Goal of the exercise:
Starting at the line that contains "background: #86efac ->", write out every line through the last one in the records below, word for word. Leave out any pictures.
::: Dataset extract
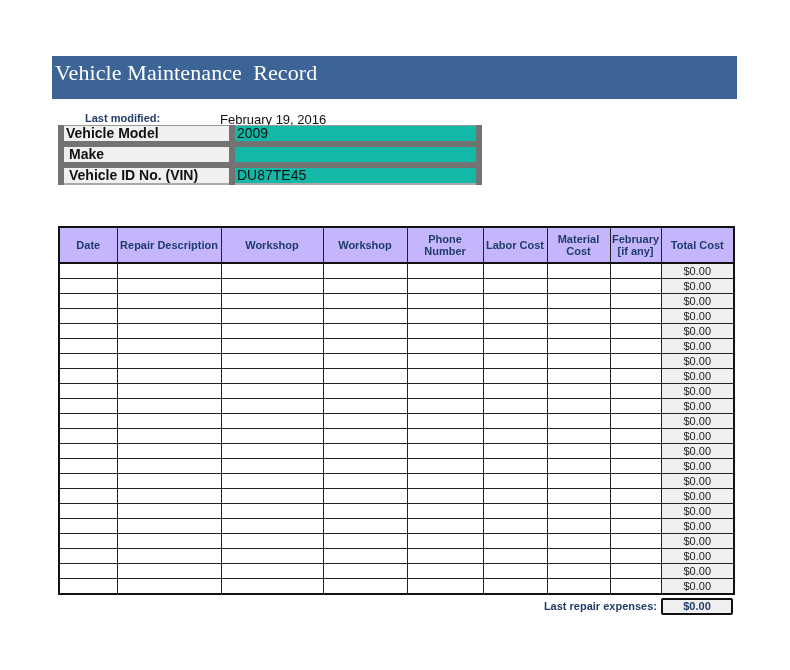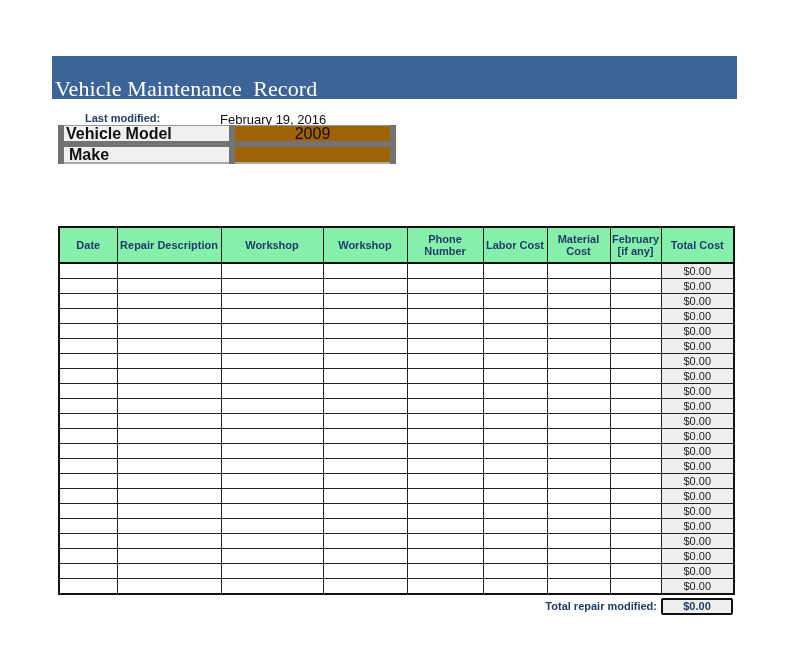"Vehicle Maintenance Record" .title-text { top: 20px -> 4px }
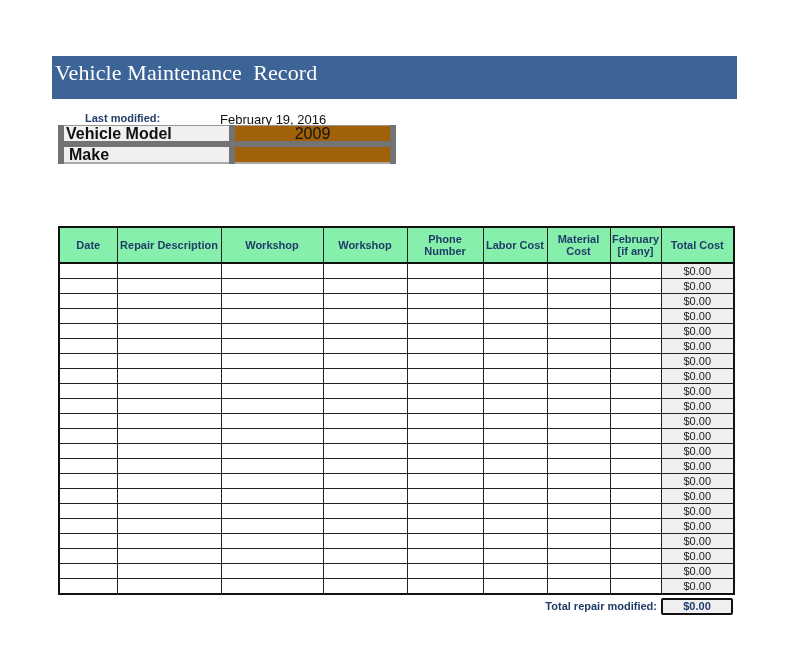"Vehicle Model" table.info { font-size: 16px -> 14px; width: 338px -> 424px }
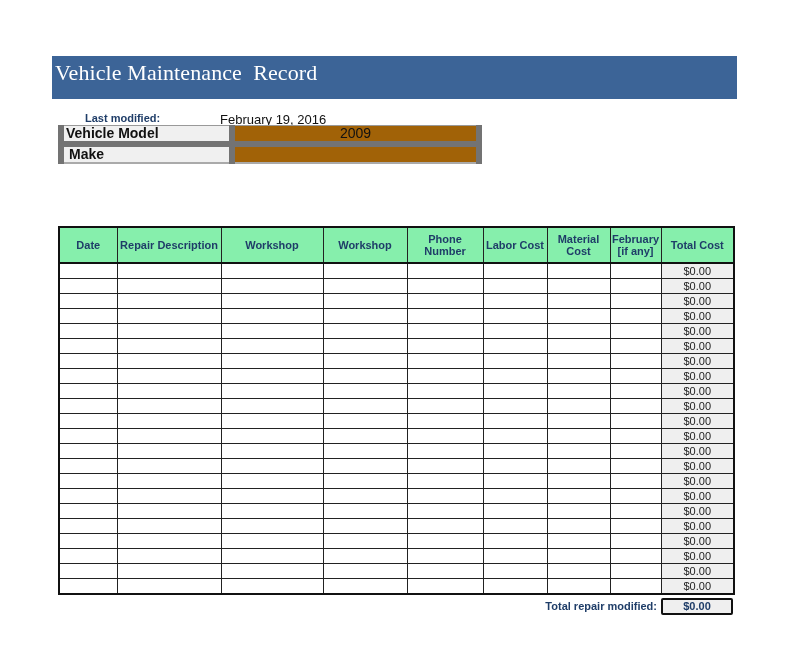"2009" table.info td.val { background: #a16207 -> #14b8a6; text-align: center -> none }
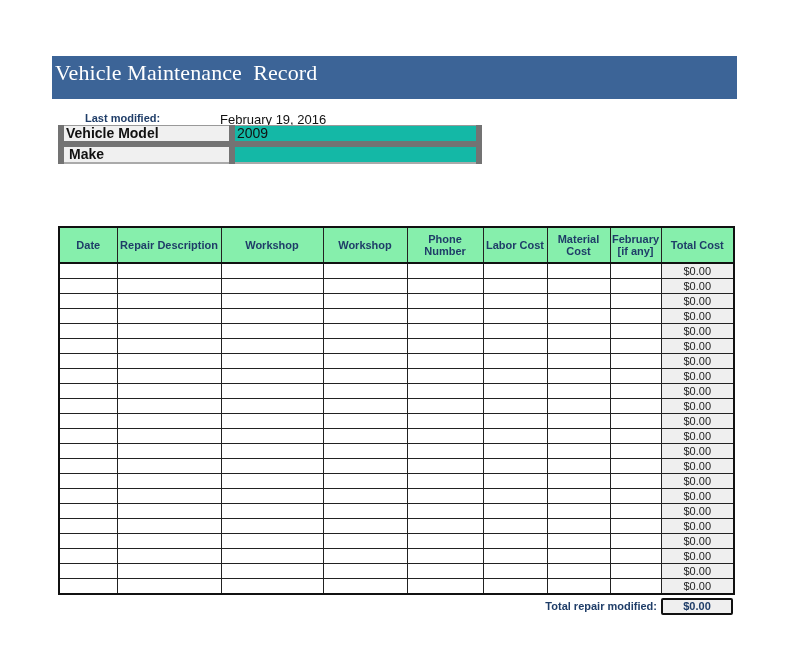"Vehicle ID No. (VIN)" tr { html: none -> <tr> <td>Vehicle ID No. (VIN)</td> <td>DU87TE45</td> </tr> }
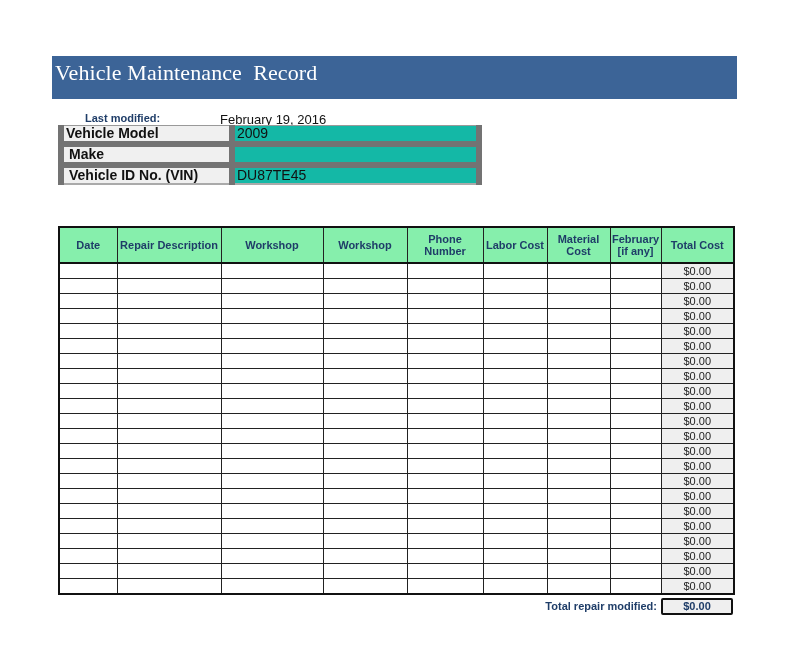"Date" table.log th { background: #86efac -> #c4b5fd }
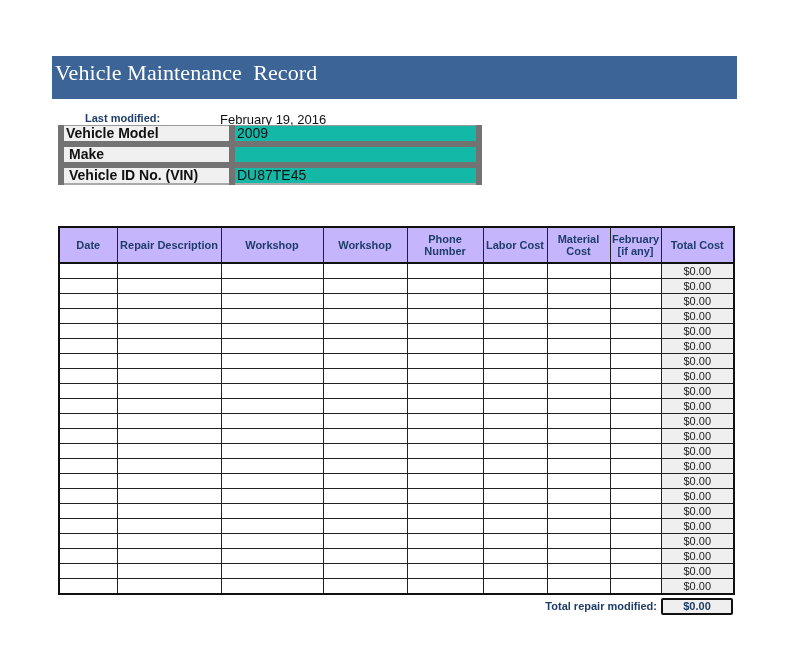"Total repair modified:" div.grand-label { text: Total repair modified -> Last repair expenses }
::::::
Solution:
"Date" table.log th { background: #86efac -> #c4b5fd }
"Total repair modified:" div.grand-label { text: Total repair modified -> Last repair expenses }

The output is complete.